### RECORDS FOR THIS TASK
________________________
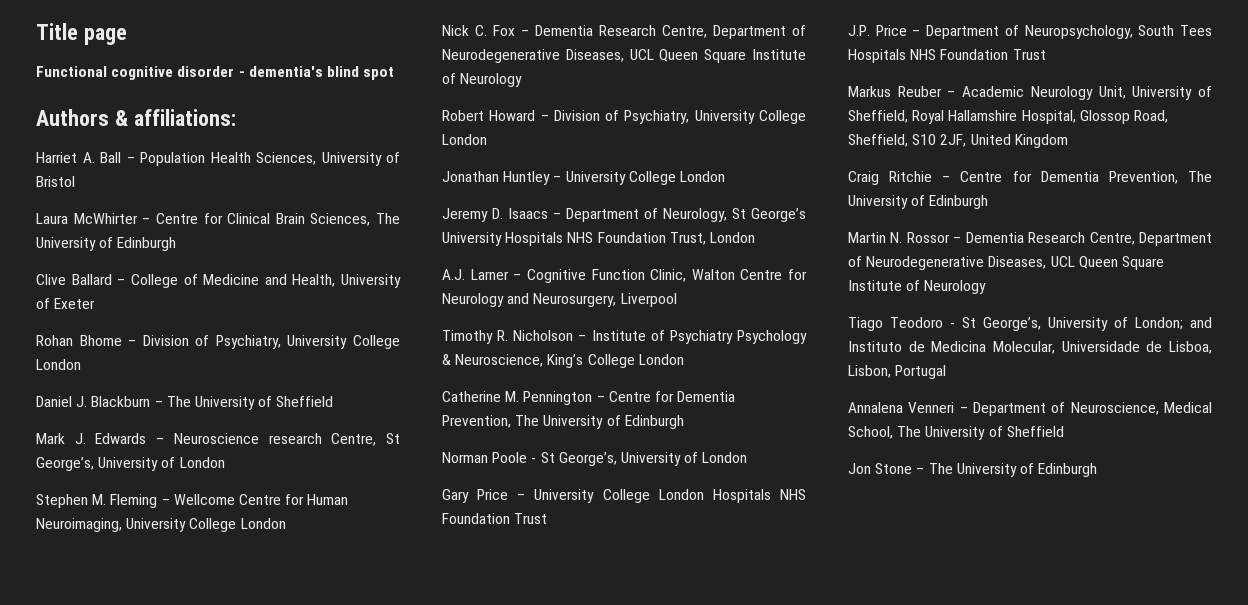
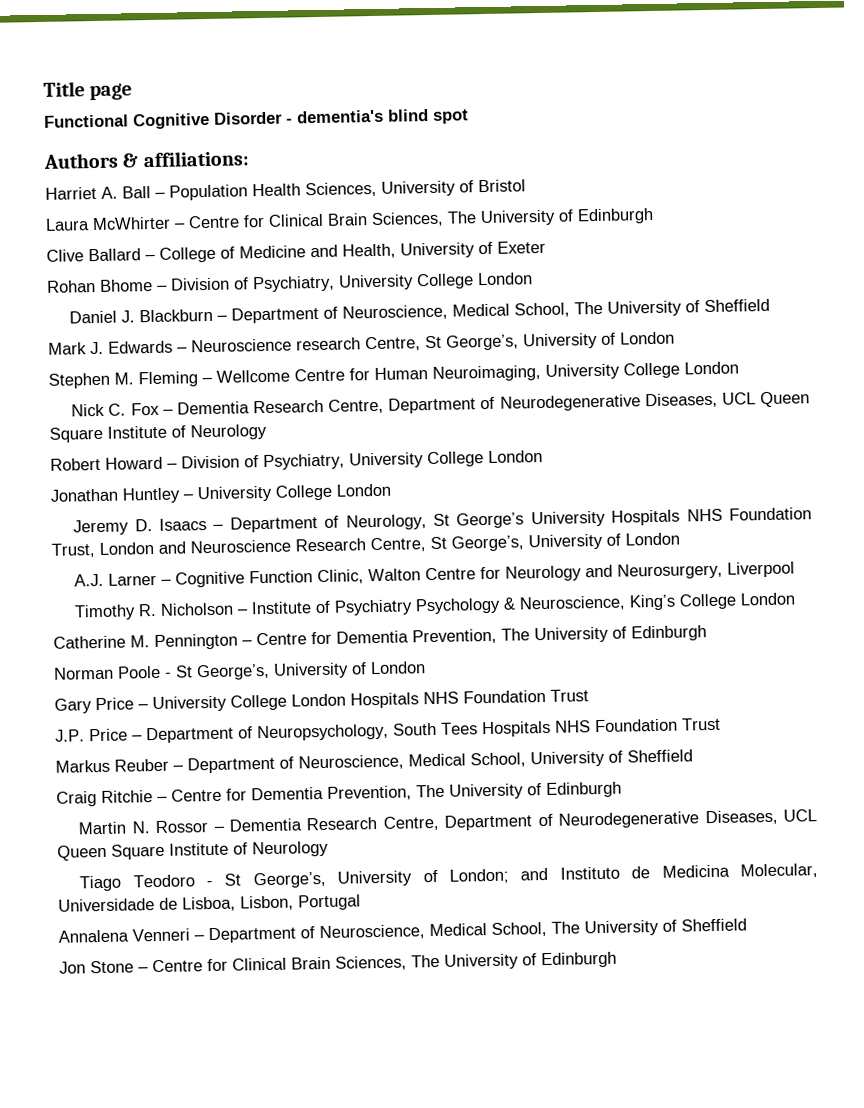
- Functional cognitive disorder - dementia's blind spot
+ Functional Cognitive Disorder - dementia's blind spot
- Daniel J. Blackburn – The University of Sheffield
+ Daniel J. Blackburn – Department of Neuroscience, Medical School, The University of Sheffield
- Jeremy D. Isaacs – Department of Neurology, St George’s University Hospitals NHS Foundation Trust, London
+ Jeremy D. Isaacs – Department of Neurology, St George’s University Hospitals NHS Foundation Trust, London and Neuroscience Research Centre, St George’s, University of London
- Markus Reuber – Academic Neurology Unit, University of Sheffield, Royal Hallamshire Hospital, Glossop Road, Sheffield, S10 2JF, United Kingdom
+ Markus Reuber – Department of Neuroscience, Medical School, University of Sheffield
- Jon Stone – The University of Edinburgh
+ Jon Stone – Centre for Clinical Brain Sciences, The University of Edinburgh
________________________
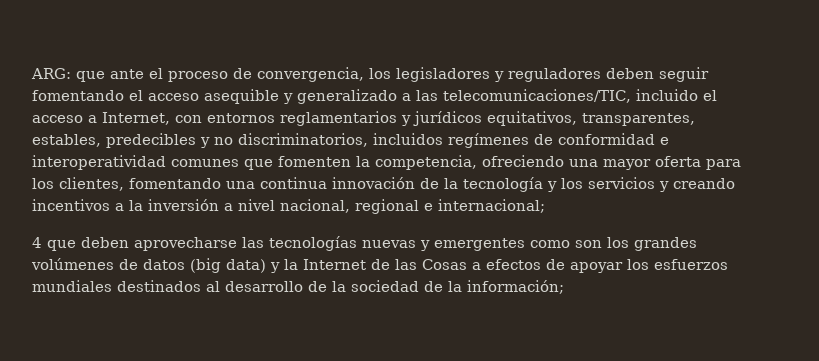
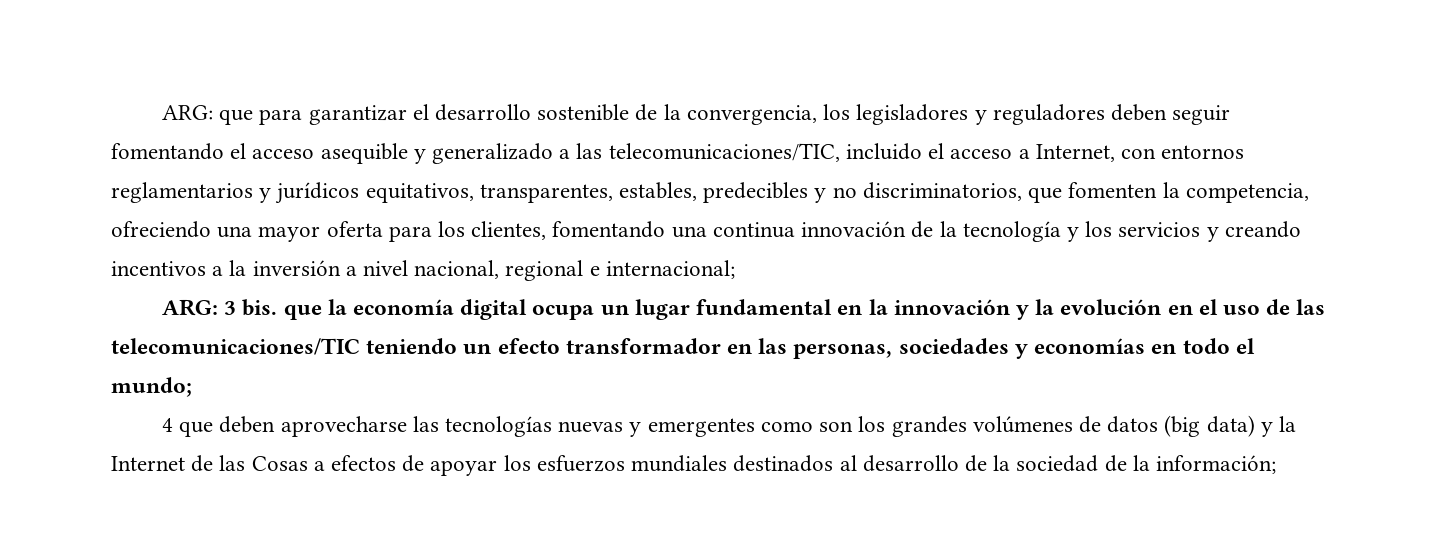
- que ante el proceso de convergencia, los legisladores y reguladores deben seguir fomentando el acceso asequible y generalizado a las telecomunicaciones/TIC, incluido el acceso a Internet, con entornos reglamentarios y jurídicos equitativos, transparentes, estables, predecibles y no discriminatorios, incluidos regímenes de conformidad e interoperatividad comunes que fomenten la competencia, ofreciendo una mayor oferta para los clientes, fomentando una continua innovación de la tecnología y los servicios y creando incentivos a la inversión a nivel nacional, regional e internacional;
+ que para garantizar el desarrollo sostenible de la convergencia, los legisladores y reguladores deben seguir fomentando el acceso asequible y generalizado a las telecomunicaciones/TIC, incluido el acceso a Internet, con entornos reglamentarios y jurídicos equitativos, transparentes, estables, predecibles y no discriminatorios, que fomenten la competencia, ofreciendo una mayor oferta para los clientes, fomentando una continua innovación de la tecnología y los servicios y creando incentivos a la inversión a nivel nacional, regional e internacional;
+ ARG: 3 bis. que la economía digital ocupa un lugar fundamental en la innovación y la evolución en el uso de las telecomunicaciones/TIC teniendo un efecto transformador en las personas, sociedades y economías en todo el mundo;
________________________
### WHAT YOU ARE ASKED TO DO
Copy back the listing above exactly, but only from the line with "- Jon Stone – The University of Edinburgh" through the line with "Sciences, The University of Edinburgh", both ends included.

### SOLUTION TO THIS TASK
- Jon Stone – The University of Edinburgh
+ Jon Stone – Centre for Clinical Brain Sciences, The University of Edinburgh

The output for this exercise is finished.